WE have a 42Kw UPS to be installed in the Server room. Does anyone know how to calculate the BTU rating for a UPS?? I could not get any details from the web site ( Its a BPC Power pro RT)

thanks
5 REPLIES 5

## Re: BTU Rating for a UPS

I dont understand your question, BTU is a measurement unit for cooling, it has nothing to do with electricity, so what do you really want to know??
Honored Contributor

## Re: BTU Rating for a UPS

Hi,

I'm afraid I don't know the answer to your question, but I'm assuming that you need to know the BTU rating so that you can calculate how much extra cooling is required for your server room. The BTU (British Thermal Unit) is a unit of energy, kW is a unit of power.

The following website has a conversion factor between kW and BTU/hr:

http://www.coxhardware.com/usefulinfo/charts/3a_engtbl.htm

which shows that 42Kw ~143000 BTU/hr

There's also some useful info on BTU and conversion here: http://www.eia.doe.gov/kids/btudef.html

regards,

Darren.
Calm down.
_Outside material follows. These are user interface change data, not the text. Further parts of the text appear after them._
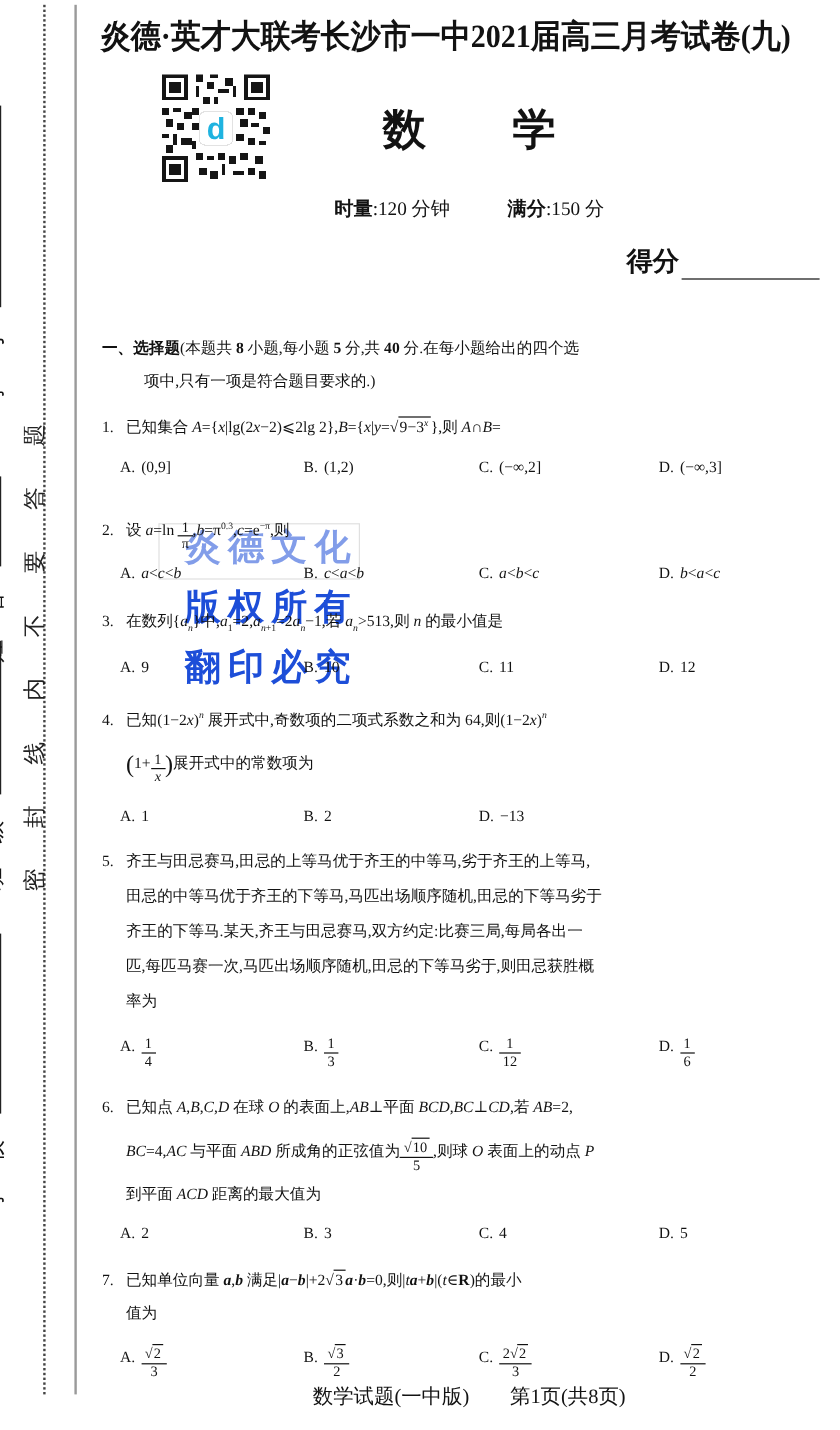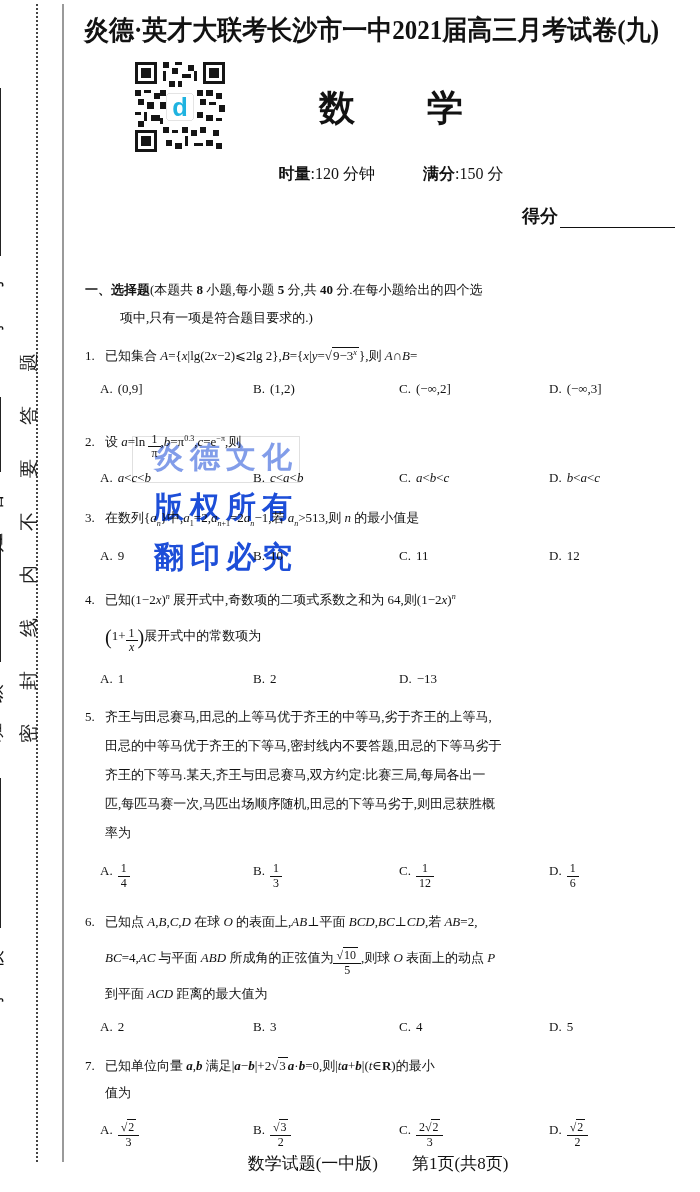"得分" .score { font-size: 18px -> 22px }
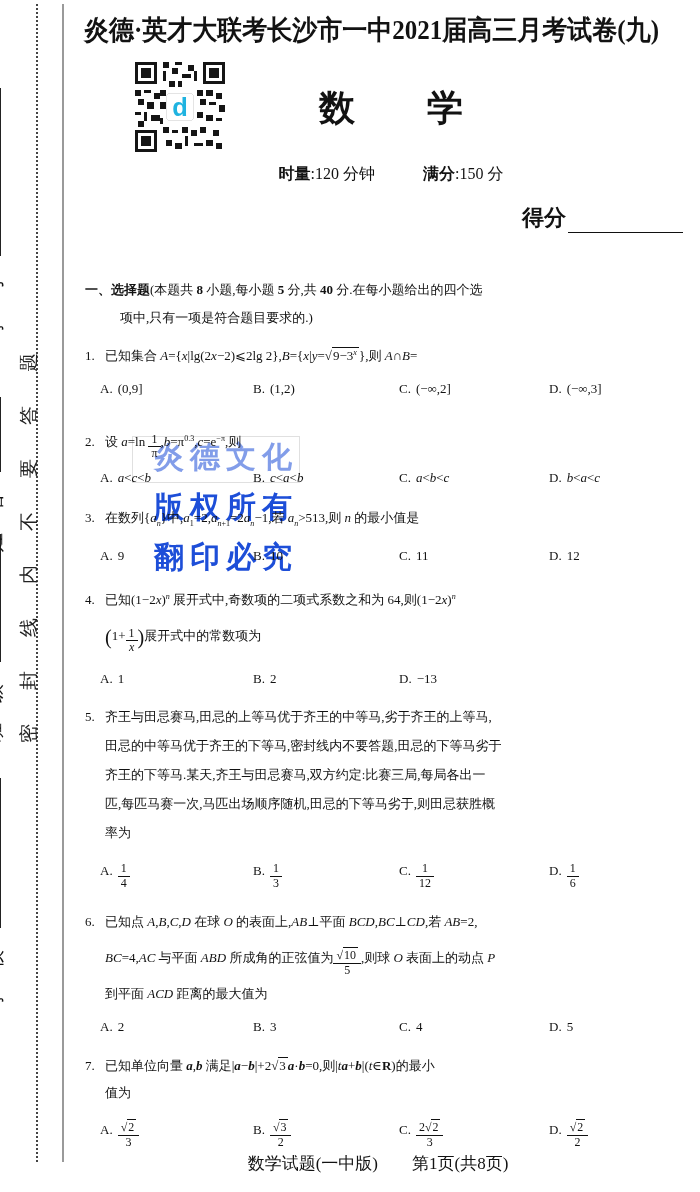"田忌的中等马优于齐王的下等马,密封线内不要答题,田忌的下等马劣于" div.q-line { text: ,密封线内不要答题 -> ,马匹出场顺序随机 }
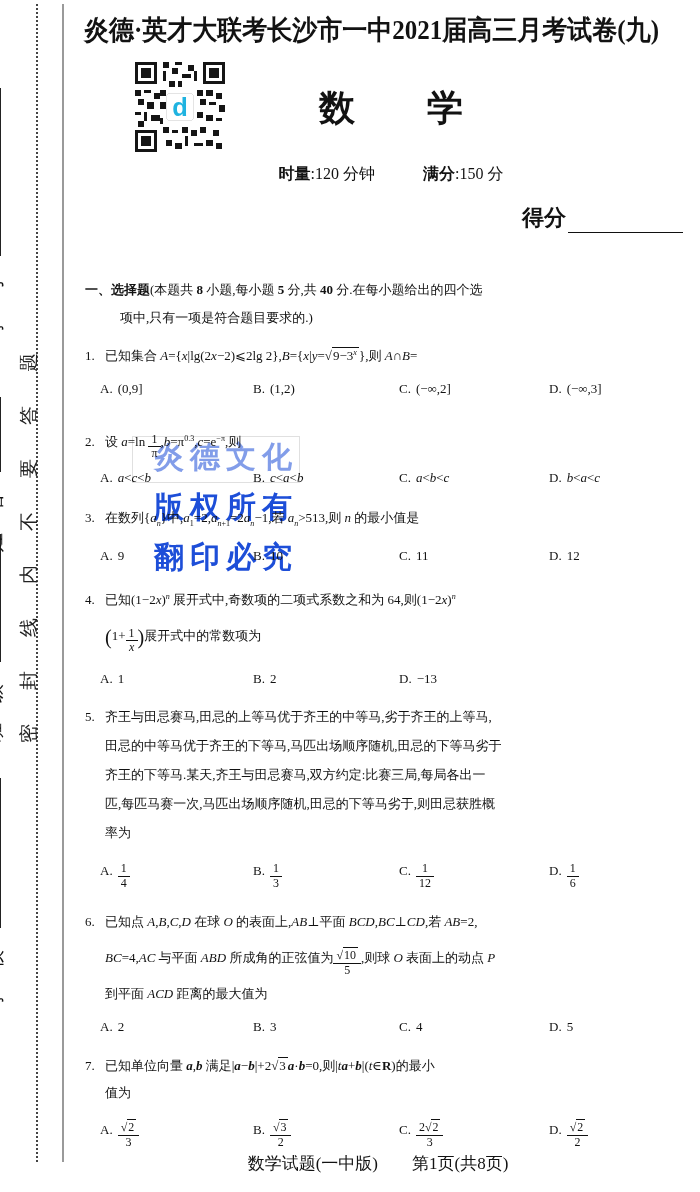"数学试题(一中版) 第1页(共8页)" .footer { left: 72px -> 85px }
It's only ones and zeros...

## Re: BTU Rating for a UPS

Assuming that you need to know the BTU rating so that you can calculate how much extra cooling is required for your server room, you can'tdo the caculations like that, 143000 BTU is an excesive value. An UPS with 42Kw doesn't mean that you will need that kind of refrigerention. You must see on the UPS specifications, what's the thermal dissipation to calculate what you need, example; for a room with 30 square meters, 18000Btu is a very good value. Also, an UPS like yours is not suposed to dissipate so much heat unless, when charging batterys, an Alpha server GS80 probably generates more heat.
Honored Contributor

## Re: BTU Rating for a UPS

A UPS doesn't generate much heat. If you figure out how much the protected equipment generates, then that will be the main determinate for how much cooling you will need for the room.

-Josh
What are the chances...
Acclaimed Contributor

## Re: BTU Rating for a UPS

Actually BTU's are units of energy (can be thermal, electrical, kinetic, ...) and KW's are units of Power. You really need to know a BTU/HR rating so that you are comparing apples to apples.
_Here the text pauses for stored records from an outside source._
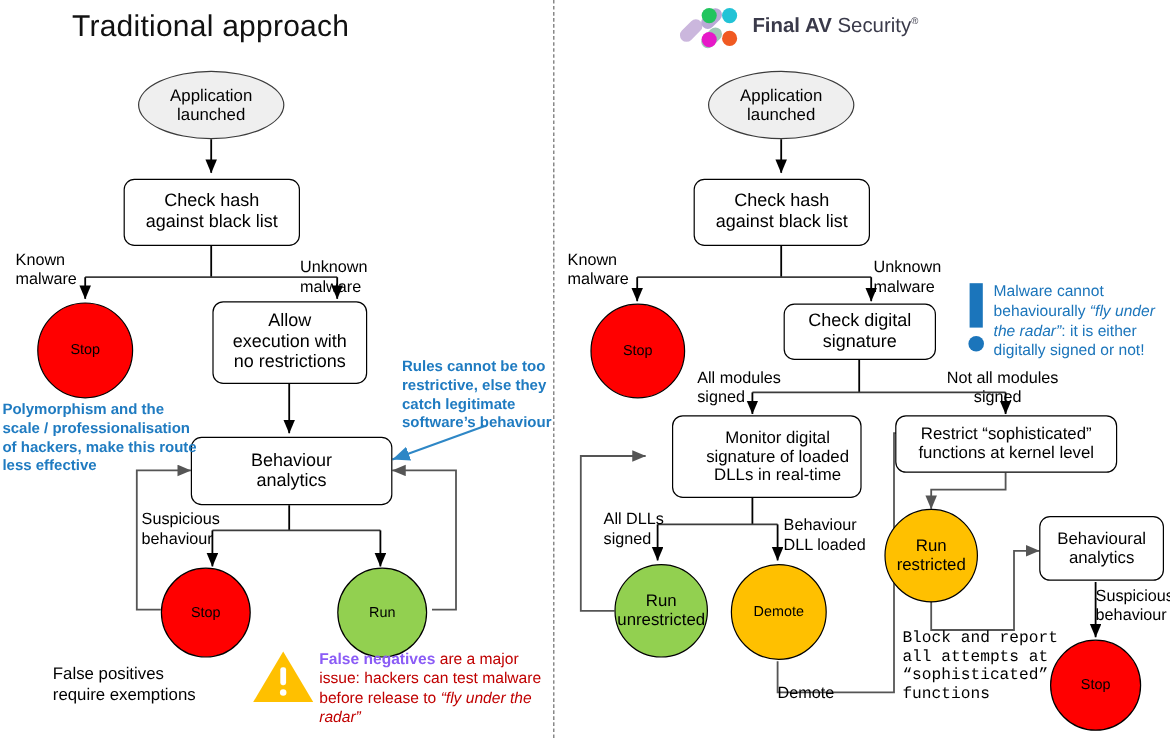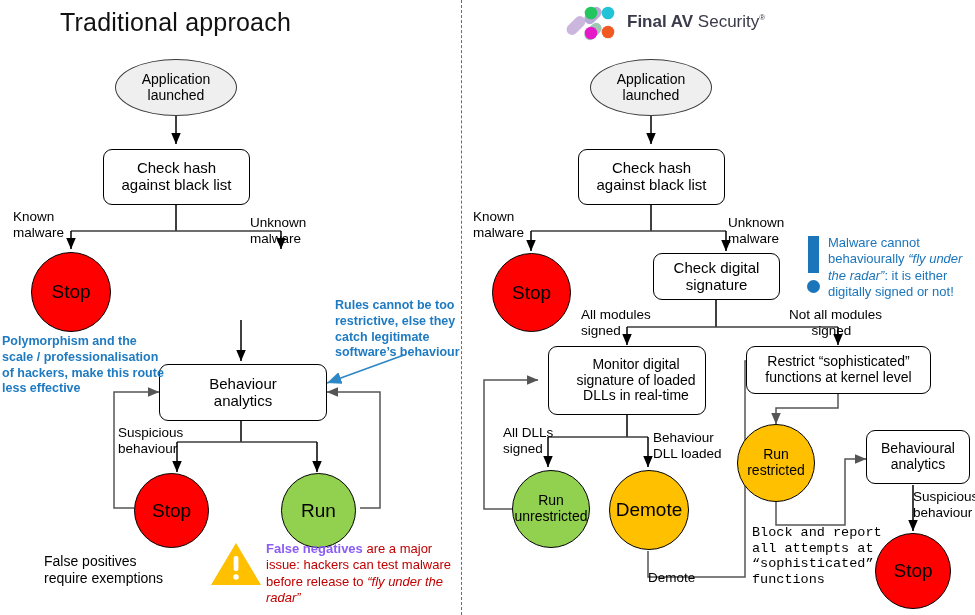"Allow" div.node { html: none -> <div> <span>Allow execution with no restrictions</span> </div> }
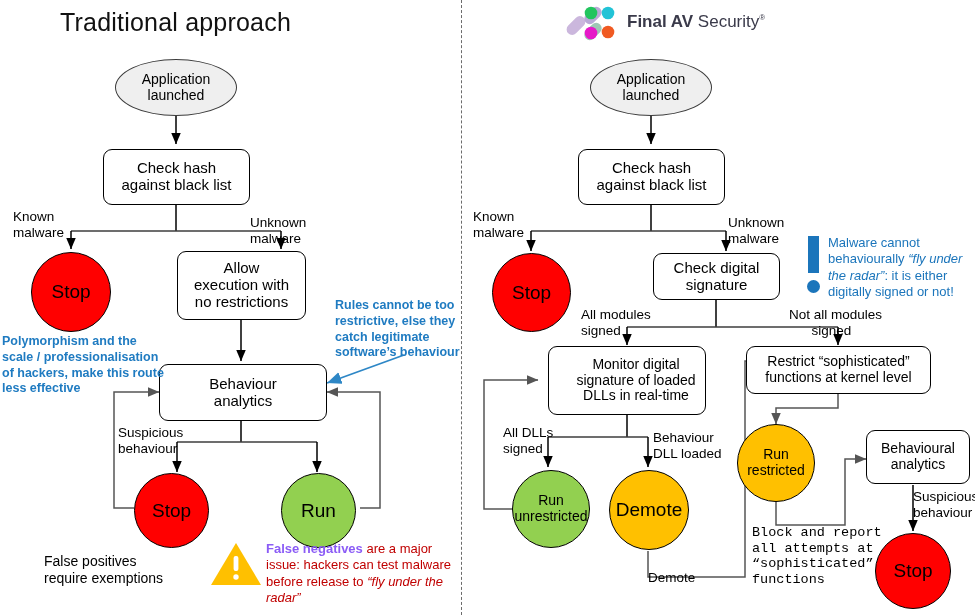"Stop" .circ { font-size: 19px -> 12px }
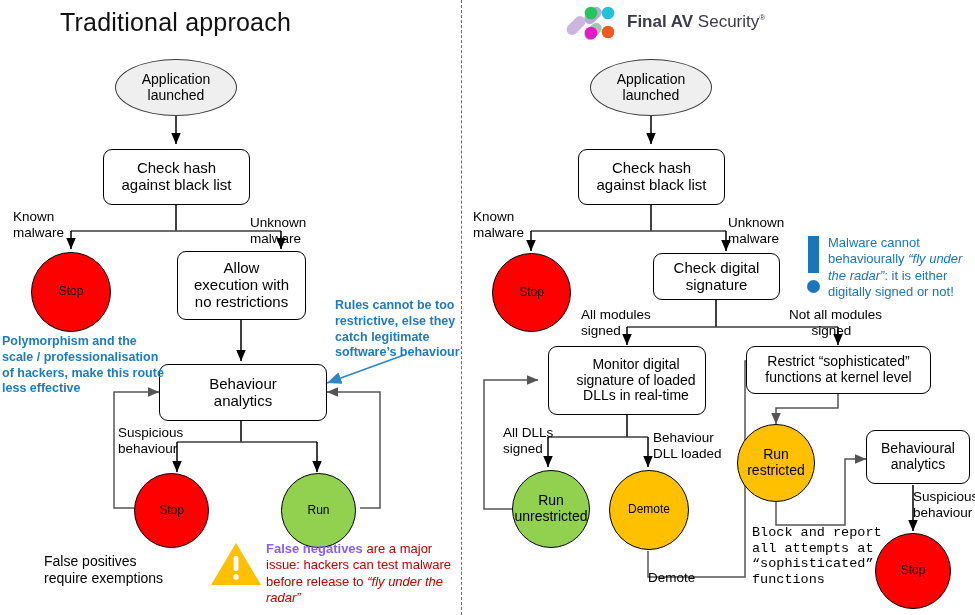"Monitor digital" div.node { left: 548px -> 560px }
What you don't say is the efficiency of the UPS and that is really the crux of the problem. Modern UPS's typically have an efficiency of 93-96%. Let's use 95% as a good round value (and the efficiency typically also varies as a function of fraction of rated load).

43 KW(out) / .95 = 45.3 KW(in)
The difference between input power and output power 45.3 KW - 43 KW = 2.3KW is the power that is dissapated as heat and that is your additional cooling load -- at full load.

2.3 KW X 3413 BTU / HR - KW = 7850 BTU/HR

You therefore need to make sure that your existing HVAC unit can handle the additional 7850 BTU/HR thermal load. If the efficiency rating is known, you can , of course, may more refined calculations but 95% should be "close enough".

If it ain't broke, I can fix that.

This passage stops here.